◆ What you should do ◆
Please return every line in the entries below with the word "transform" in it.

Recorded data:
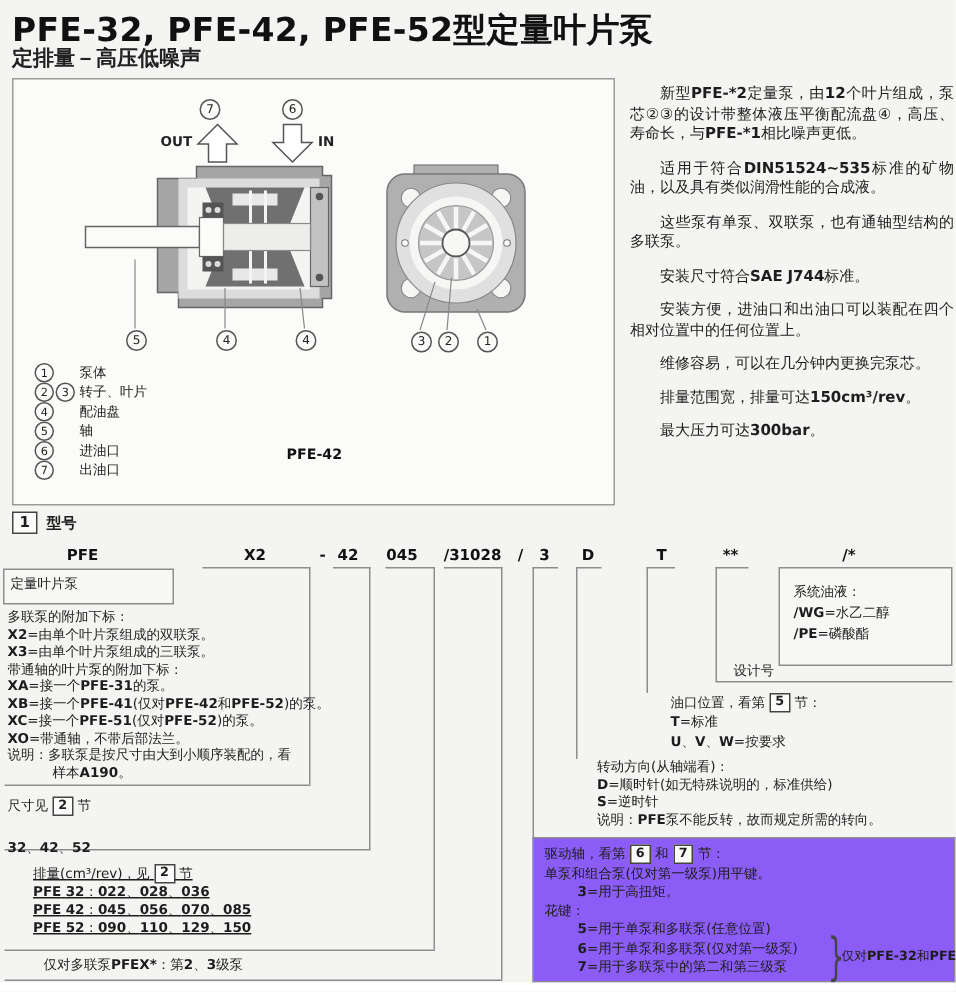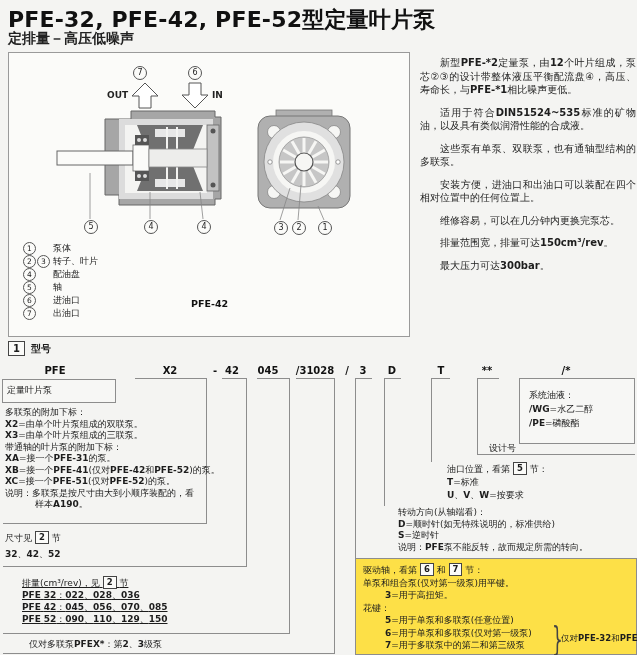--- a/index.html
+++ b/index.html
@@ -162,20 +162,21 @@
         <span class="lab">出油口</span>
       </div>
     </div>
     <span class="abs model-label">PFE-42</span>
   </div>
 
   <div class="abs intro">
     <p class="latin-bold">新型<b>PFE-*2</b>定量泵，由<b>12</b>个叶片组成，泵芯②③的设计带整体液压平衡配流盘④，高压、寿命长，与<b>PFE-*1</b>相比噪声更低。</p>
     <p class="latin-bold">适用于符合<b>DIN51524~535</b>标准的矿物油，以及具有类似润滑性能的合成液。</p>
     <p class="latin-bold">这些泵有单泵、双联泵，也有通轴型结构的多联泵。</p>
+    <p class="latin-bold">安装尺寸符合<b>SAE</b> <b>J744</b>标准。</p>
     <p class="latin-bold">安装方便，进油口和出油口可以装配在四个相对位置中的任何位置上。</p>
     <p class="latin-bold">维修容易，可以在几分钟内更换完泵芯。</p>
     <p class="latin-bold">排量范围宽，排量可达<b>150cm³/rev</b>。</p>
     <p class="latin-bold">最大压力可达<b>300bar</b>。</p>
   </div>
 
   <div class="abs sec-h">
     <span class="bn bn-lg">1</span>
     <span>型号</span>
   </div>
@@ -220,27 +221,28 @@
   </div>
 
   <div class="ann" style="left:5px;top:407px;">
     <div class="latin-bold">多联泵的附加下标：</div>
     <div class="latin-bold"><b>X2</b>=由单个叶片泵组成的双联泵。</div>
     <div class="latin-bold"><b>X3</b>=由单个叶片泵组成的三联泵。</div>
     <div class="latin-bold">带通轴的叶片泵的附加下标：</div>
     <div class="latin-bold"><b>XA</b>=接一个<b>PFE-31</b>的泵。</div>
     <div class="latin-bold"><b>XB</b>=接一个<b>PFE-41</b>(仅对<b>PFE-42</b>和<b>PFE-52</b>)的泵。</div>
     <div class="latin-bold"><b>XC</b>=接一个<b>PFE-51</b>(仅对<b>PFE-52</b>)的泵。</div>
+    <div class="latin-bold"><b>XO</b>=带通轴，不带后部法兰。</div>
     <div class="latin-bold">说明：多联泵是按尺寸由大到小顺序装配的，看</div>
     <div class="latin-bold hang">样本<b>A190</b>。</div>
   </div>
 
   <div class="ann" style="left:5px;top:531px;">
     <div><span>尺寸见</span> <span class="bn">2</span> <span>节</span></div>
-    <div class="latin-bold" style="margin-top:4px;"><b>32</b>、<b>42</b>、<b>52</b></div>
+    <div class="latin-bold" style="margin-top:16px;"><b>32</b>、<b>42</b>、<b>52</b></div>
   </div>
 
   <div class="ann" style="left:22px;top:576px;line-height:12px;text-decoration:underline;">
     <div><span>排量(cm³/rev)，见</span> <span class="bn">2</span> <span>节</span></div>
     <div class="latin-bold"><b>PFE</b> <b>32</b>：<b>022</b>、<b>028</b>、<b>036</b></div>
     <div class="latin-bold"><b>PFE</b> <b>42</b>：<b>045</b>、<b>056</b>、<b>070</b>、<b>085</b></div>
     <div class="latin-bold"><b>PFE</b> <b>52</b>：<b>090</b>、<b>110</b>、<b>129</b>、<b>150</b></div>
   </div>
 
   <div class="ann latin-bold" style="left:5px;top:639px;margin-left:24px;">仅对多联泵<b>PFEX*</b>：第<b>2</b>、<b>3</b>级泵</div>
@@ -261,21 +263,21 @@
     <div class="latin-bold"><b>U</b>、<b>V</b>、<b>W</b>=按要求</div>
   </div>
 
   <div class="ann" style="left:398px;top:507px;">
     <div class="latin-bold">转动方向(从轴端看)：</div>
     <div class="latin-bold"><b>D</b>=顺时针(如无特殊说明的，标准供给)</div>
     <div class="latin-bold"><b>S</b>=逆时针</div>
     <div class="latin-bold">说明：<b>PFE</b>泵不能反转，故而规定所需的转向。</div>
   </div>
 
-  <div class="tbox" style="left:355px;top:558px;width:280px;height:95px;background:#fde047;">
+  <div class="tbox" style="left:355px;top:558px;width:280px;height:95px;background:#8b5cf6;">
     <div class="ann" style="left:7px;top:4px;line-height:12.5px;">
       <div><span>驱动轴，看第</span> <span class="bn">6</span> <span>和</span> <span class="bn">7</span> <span>节：</span></div>
       <div class="latin-bold">单泵和组合泵(仅对第一级泵)用平键。</div>
       <div class="latin-bold ind"><b>3</b>=用于高扭矩。</div>
       <div class="latin-bold">花键：</div>
       <div class="latin-bold ind"><b>5</b>=用于单泵和多联泵(任意位置)</div>
       <div class="latin-bold ind"><b>6</b>=用于单泵和多联泵(仅对第一级泵)</div>
       <div class="latin-bold ind"><b>7</b>=用于多联泵中的第二和第三级泵</div>
     </div>
   </div>

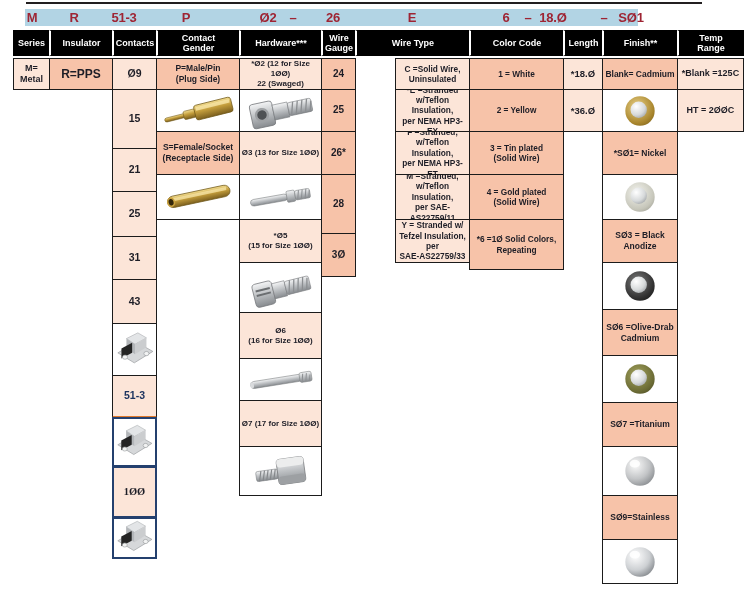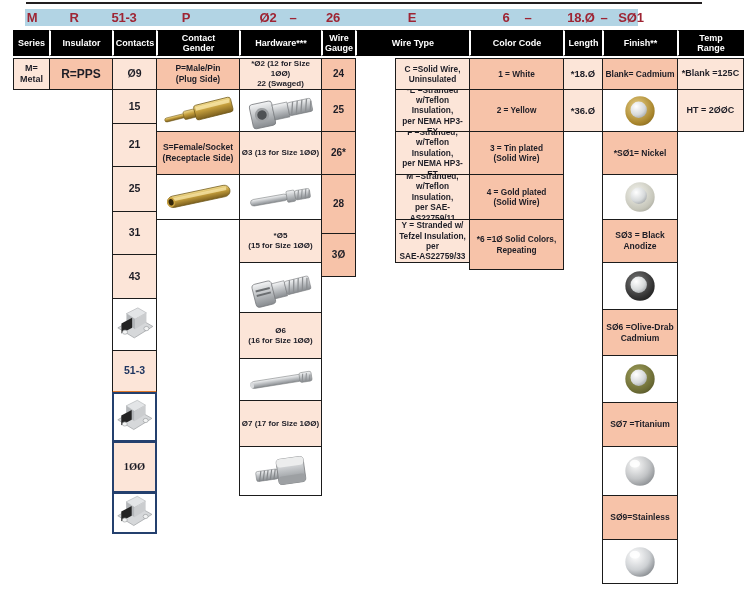--- a/index.html
+++ b/index.html
@@ -99,21 +99,21 @@
       <span class="seg" style="left: 7px;">M</span>
       <span class="seg" style="left: 49px;">R</span>
       <span class="seg" style="left: 99px;">51-3</span>
       <span class="seg" style="left: 161px;">P</span>
       <span class="seg" style="left: 243px;">Ø2</span>
       <span class="seg" style="left: 268px;">–</span>
       <span class="seg" style="left: 308px;">26</span>
       <span class="seg" style="left: 387px;">E</span>
       <span class="seg" style="left: 481px;">6</span>
       <span class="seg" style="left: 503px;">–</span>
-      <span class="seg" style="left: 556px;">18.Ø</span>
+      <span class="seg" style="left: 528px;">18.Ø</span>
       <span class="seg" style="left: 579px;">–</span>
       <span class="seg" style="left: 606px;">SØ1</span>
     </div>
 
   <div class="table">
     <div class="col" data-col="0" style="width:37px">
         <div class="hdr">
           <div>Series</div>
         </div>
         <div class="cells">
@@ -134,21 +134,21 @@
         </div>
       </div>
     <div class="col" data-col="2" style="width:45px">
         <div class="hdr">
           <div>Contacts</div>
         </div>
         <div class="cells">
           <div class="cell txt light" style="height: 32px;">
             <div>Ø9</div>
           </div>
-          <div class="cell txt light" style="height: 35px;">
+          <div class="cell txt light" style="height: 60px;">
             <div>15</div>
           </div>
           <div class="cell txt light" style="height: 44px;">
             <div>21</div>
           </div>
           <div class="cell txt light" style="height: 46px;">
             <div>25</div>
           </div>
           <div class="cell txt light" style="height: 44px;">
             <div>31</div>

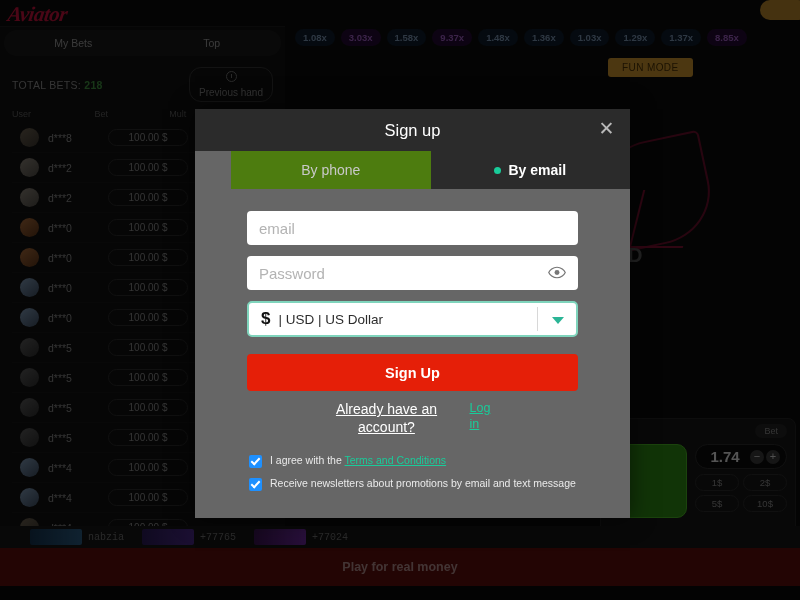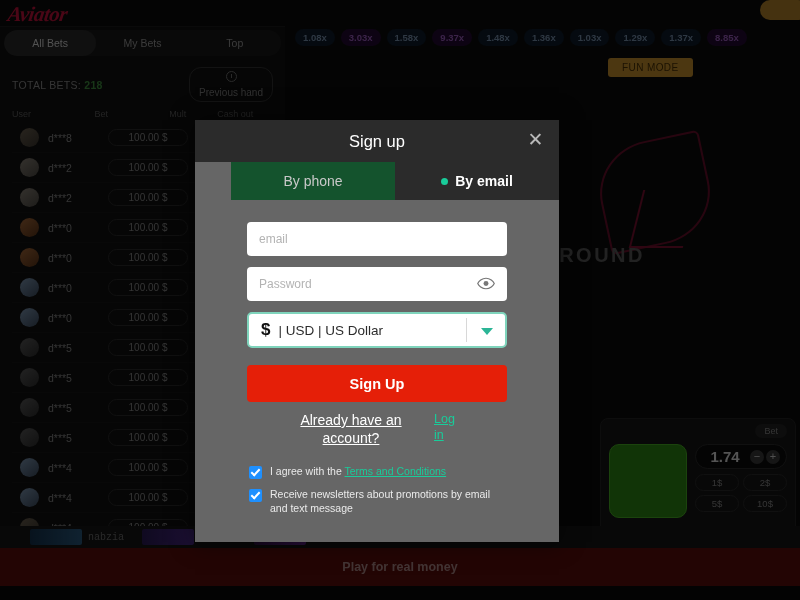--- a/index.html
+++ b/index.html
@@ -198,22 +198,22 @@
     display: flex; align-items: center; justify-content: center;
   }
   .red-bar span { font-size: 12.5px; font-weight: bold; color: #b08a88; }
   .bottom-black { position: absolute; left: 0; bottom: 0; width: 800px; height: 14px; background: #0a0a0a; }
 
   
   .dim { position: absolute; inset: 0; background: rgba(0,0,0,0.62); }
 
   
   .modal {
-    position: absolute; left: 195px; top: 120px;
-    width: 364px; background: #666; z-index: 20;
+    position: absolute; left: 195px; top: 109px;
+    width: 435px; background: #666; z-index: 20;
     box-shadow: 0 0 22px rgba(0,0,0,0.55);
   }
   .modal-head {
     position: relative; height: 42px; background: #2b2b2b;
     display: flex; align-items: center; justify-content: center;
   }
   .modal-title { font-size: 16.5px; color: #fff; }
   .close-x {
     position: absolute; right: 14px; top: 11px;
     width: 19px; height: 19px; color: #b9b9b9;
@@ -223,34 +223,34 @@
     background: #6b6b6b; border: 2px solid #d13a22;
     height: 42px; display: flex; align-items: center; justify-content: center;
   }
   .promo-banner span { font-size: 15px; font-weight: bold; color: #fff; }
 
   .method-tabs { display: flex; height: 38px; }
   .m-tab {
     flex: 1; display: flex; align-items: center; justify-content: center;
     gap: 7px; font-size: 14px;
   }
-  .m-tab.inactive { background: #14532d; color: #c9c9c9; margin-left: 36px; }
+  .m-tab.inactive { background: #4d7c0f; color: #c9c9c9; margin-left: 36px; }
   .m-tab.active { background: #2b2b2b; color: #fff; font-weight: bold; }
   .dot { width: 7px; height: 7px; border-radius: 50%; background: #19cc9a; }
 
   .modal-body { padding: 22px 52px 18px 52px; }
 
   .field {
     position: relative; height: 34px; background: #fff;
     border-radius: 4px; margin-bottom: 11px;
     display: flex; align-items: center; padding: 0 12px;
   }
   .field input {
     border: 0; outline: 0; width: 100%; height: 100%;
-    font-size: 12px; color: #333; background: transparent;
+    font-size: 15px; color: #333; background: transparent;
     font-family: "Liberation Sans", sans-serif;
   }
   .field input::placeholder { color: #b3b3b3; }
   .eye {
     position: absolute; right: 12px; top: 9px;
     width: 18px; height: 15px;
   }
 
   .select-field {
     position: relative; height: 36px; background: #fff;
@@ -329,21 +329,20 @@
     </div>
 
     <div class="fun-mode">FUN MODE</div>
 
     <div class="plane-deco"></div>
     <div class="plane-deco2"></div>
     <div class="waiting">FOR NEXT ROUND</div>
 
     <div class="sidebar">
       <div class="tabs-row">
-        <div class="tab active">All Bets</div>
         <div class="tab">My Bets</div>
         <div class="tab">Top</div>
       </div>
 
       <div class="totals">
         <div class="totals-label">
           <span>TOTAL BETS:</span>
           <span class="totals-count">218</span>
         </div>
         <div class="prev-hand">

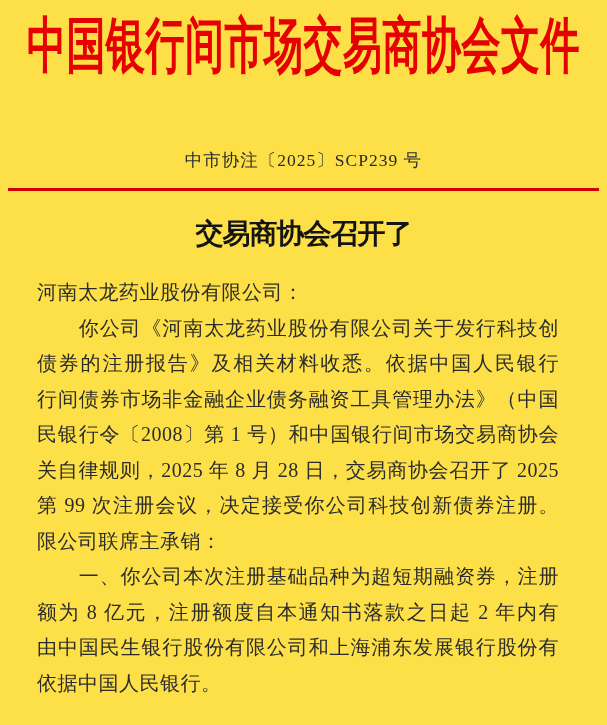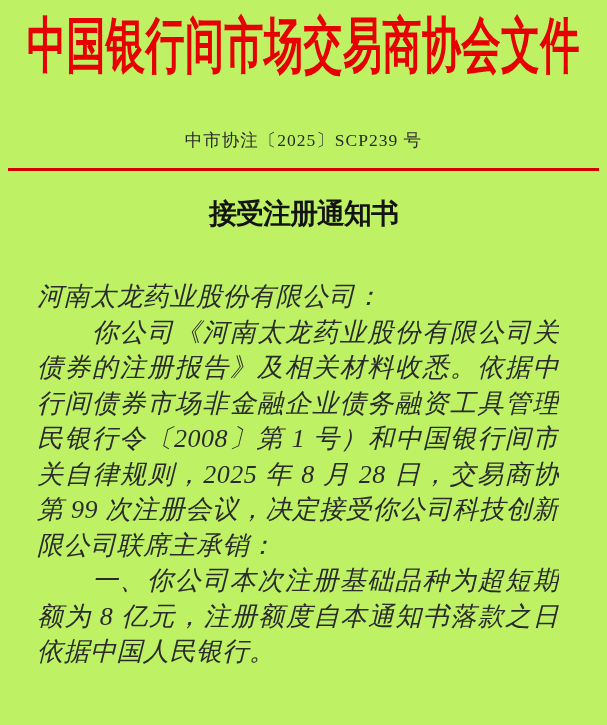--- a/index.html
+++ b/index.html
@@ -5,21 +5,21 @@
   html, body {
     margin: 0;
     padding: 0;
     background: #ffffff;
   }
   .page {
     position: relative;
     width: 607px;
     height: 725px;
     margin: 0 auto;
-    background: #bef264;
+    background: #fde047;
     overflow: hidden;
     font-family: "Liberation Serif", "DejaVu Serif", serif;
     color: #1f1f1f;
   }
   
   .org-header {
     height: 76px;
     padding-top: 8px;
     display: flex;
     align-items: center;
@@ -30,21 +30,21 @@
     font-size: 39px;
     font-weight: bold;
     white-space: nowrap;
     letter-spacing: 0.5px;
     color: #e60000;
     transform: scaleY(1.55);
     transform-origin: 50% 50%;
   }
   
   .doc-number {
-    margin-top: 44px;
+    margin-top: 64px;
     text-align: center;
     font-size: 17.5px;
     line-height: 24px;
     letter-spacing: 1px;
     color: #2a2a2a;
   }
   
   .red-rule {
     margin: 16px 8px 0 8px;
     height: 3px;
@@ -55,25 +55,24 @@
     margin: 26px 0 0 0;
     text-align: center;
     font-size: 28px;
     line-height: 34px;
     font-weight: bold;
     letter-spacing: -1px;
     color: #141414;
   }
   
   .body-text {
-    margin-top: 48px;
+    margin-top: 24px;
     padding: 0 48px 0 37px;
-    font-size: 26px;
+    font-size: 20px;
     color: #2b2b2b;
-    font-style: italic;
   }
   .body-text .line {
     line-height: 35.5px;
     height: 35.5px;
     letter-spacing: 0.5px;
     text-align: left;
     overflow: hidden;
   }
   .body-text .line.just {
     text-align: justify;
@@ -86,29 +85,30 @@
 <div class="page">
 
   <div class="org-header">
     <span class="org-header-text">中国银行间市场交易商协会文件</span>
   </div>
 
   <div class="doc-number">中市协注〔2025〕SCP239 号</div>
 
   <div class="red-rule"></div>
 
-  <h1 class="doc-title">接受注册通知书</h1>
+  <h1 class="doc-title">交易商协会召开了</h1>
 
   <div class="body-text">
       <div class="line">河南太龙药业股份有限公司：</div>
       <div class="line just">　　你公司《河南太龙药业股份有限公司关于发行科技创新</div>
       <div class="line just">债券的注册报告》及相关材料收悉。依据中国人民银行《银</div>
       <div class="line just">行间债券市场非金融企业债务融资工具管理办法》（中国人</div>
       <div class="line just">民银行令〔2008〕第 1 号）和中国银行间市场交易商协会相</div>
       <div class="line just">关自律规则，2025 年 8 月 28 日，交易商协会召开了 2025 年</div>
       <div class="line just">第 99 次注册会议，决定接受你公司科技创新债券注册。现</div>
       <div class="line">限公司联席主承销：</div>
       <div class="line just">　　一、你公司本次注册基础品种为超短期融资券，注册金</div>
       <div class="line just">额为 8 亿元，注册额度自本通知书落款之日起 2 年内有效，</div>
+      <div class="line just">由中国民生银行股份有限公司和上海浦东发展银行股份有</div>
       <div class="line">依据中国人民银行。</div>
     </div>
 
 </div>
 
 </body></html>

◆ Answer ◆
     transform: scaleY(1.55);
     transform-origin: 50% 50%;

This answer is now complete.